ハイエンドマリッジ~身も心も成熟したオトナの男に愛されて~
どうやら私は反応を探られているらしい。わずかに緊張しながら、黙って彼の話を聞く。

「今日、あんたに会えてよかった。もっとおどおどびくびくしているような子どもだったら別の方法を考えてやる必要もあると思っていたんだが。肝が据わっているようでなによりだ。その調子なら問題ないな」

どうやら私はふてぶてしいと思われたみたいだが……この人は私のなにを見て判断したのだろう。さっぱりわからない。

「人を試さないでもらえますか?」

素直に不満を口にすると、彼は椅子の背にもたれて「そういうところだ」と顎を反らした。

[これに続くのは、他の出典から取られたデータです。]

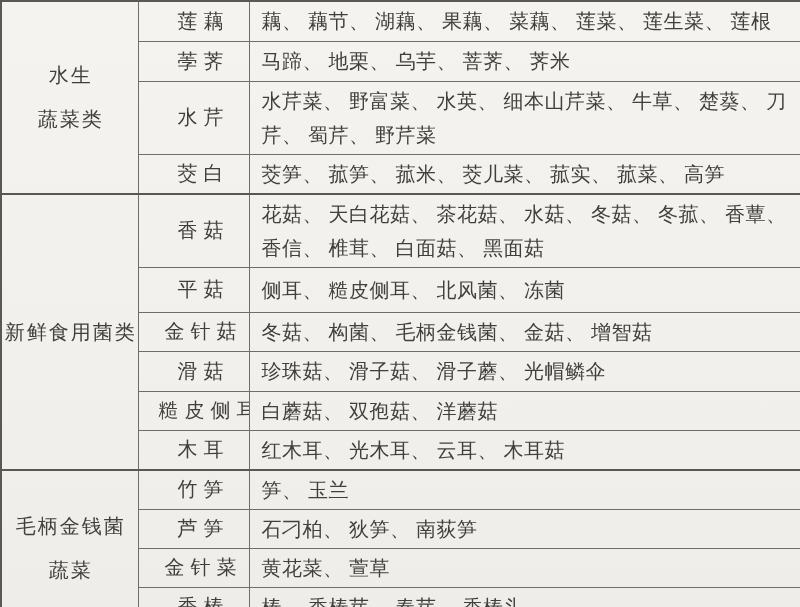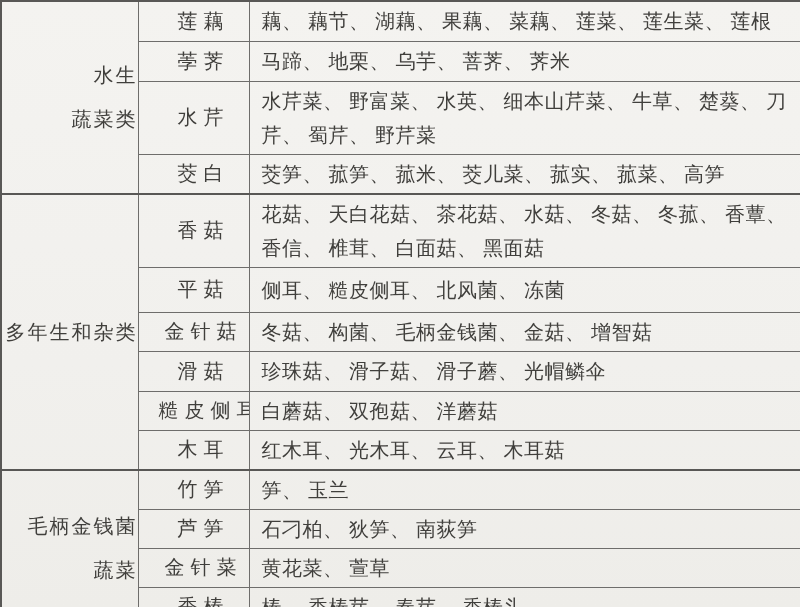--- a/index.html
+++ b/index.html
@@ -23,21 +23,21 @@
     vertical-align: middle;
     overflow: hidden;
   }
   
   td.names { border-right: none; }
   
   table.veg { border-top: 2px solid #595856; border-left: 2px solid #595856; }
   tr.section-start > td { border-top: 2.4px solid #585755; }
 
   td.cat {
-    text-align: right;
+    text-align: center;
     font-size: 20px;
     letter-spacing: 2px;
     padding-left: 2px;
     margin-top: 28px;
   }
   td.cat .cat-line { line-height: 44px; }
 
   td.sub {
     text-align: center;
     font-size: 20px;
@@ -80,21 +80,21 @@
       <td class="sub">水芹</td>
       <td class="names">水芹菜、 野富菜、 水英、 细本山芹菜、 牛草、 楚葵、 刀芹、 蜀芹、 野芹菜</td>
     </tr>
     <tr style="height:38px">
       <td class="sub">茭白</td>
       <td class="names">茭笋、 菰笋、 菰米、 茭儿菜、 菰实、 菰菜、 高笋</td>
     </tr>
 
     <tr class="section-start" style="height:68px">
       <td class="cat" rowspan="6">
-        <div class="cat-line">多年生和杂类</div>
+        <div class="cat-line">新鲜食用菌类</div>
       </td>
       <td class="sub">香菇</td>
       <td class="names">花菇、 天白花菇、 茶花菇、 水菇、 冬菇、 冬菰、 香蕈、 香信、 椎茸、 白面菇、 黑面菇</td>
     </tr>
     <tr style="height:45px">
       <td class="sub">平菇</td>
       <td class="names">侧耳、 糙皮侧耳、 北风菌、 冻菌</td>
     </tr>
     <tr style="height:37px">
       <td class="sub">金针菇</td>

「あの家で会ったとき、沈黙を貫き通しただろう。幼いのか賢いのか、どっちだろうと思っていたが。後者でよかったよ」

もしかして褒められた? いや、バカにされてる気もする。

こんな人に娶られなきゃならないなんて。そんな苛立ちをかみしめ、膝の上の手を強く握っていると。

「ご苦労様。これは提出しておくから、あとは自由にしてくれ。もうここに顔を出す必要はないし、俺のご機嫌をうかがう必要もない。達者でな」

「……ん?」

思いもよらない言葉が飛んできて、私は固まった。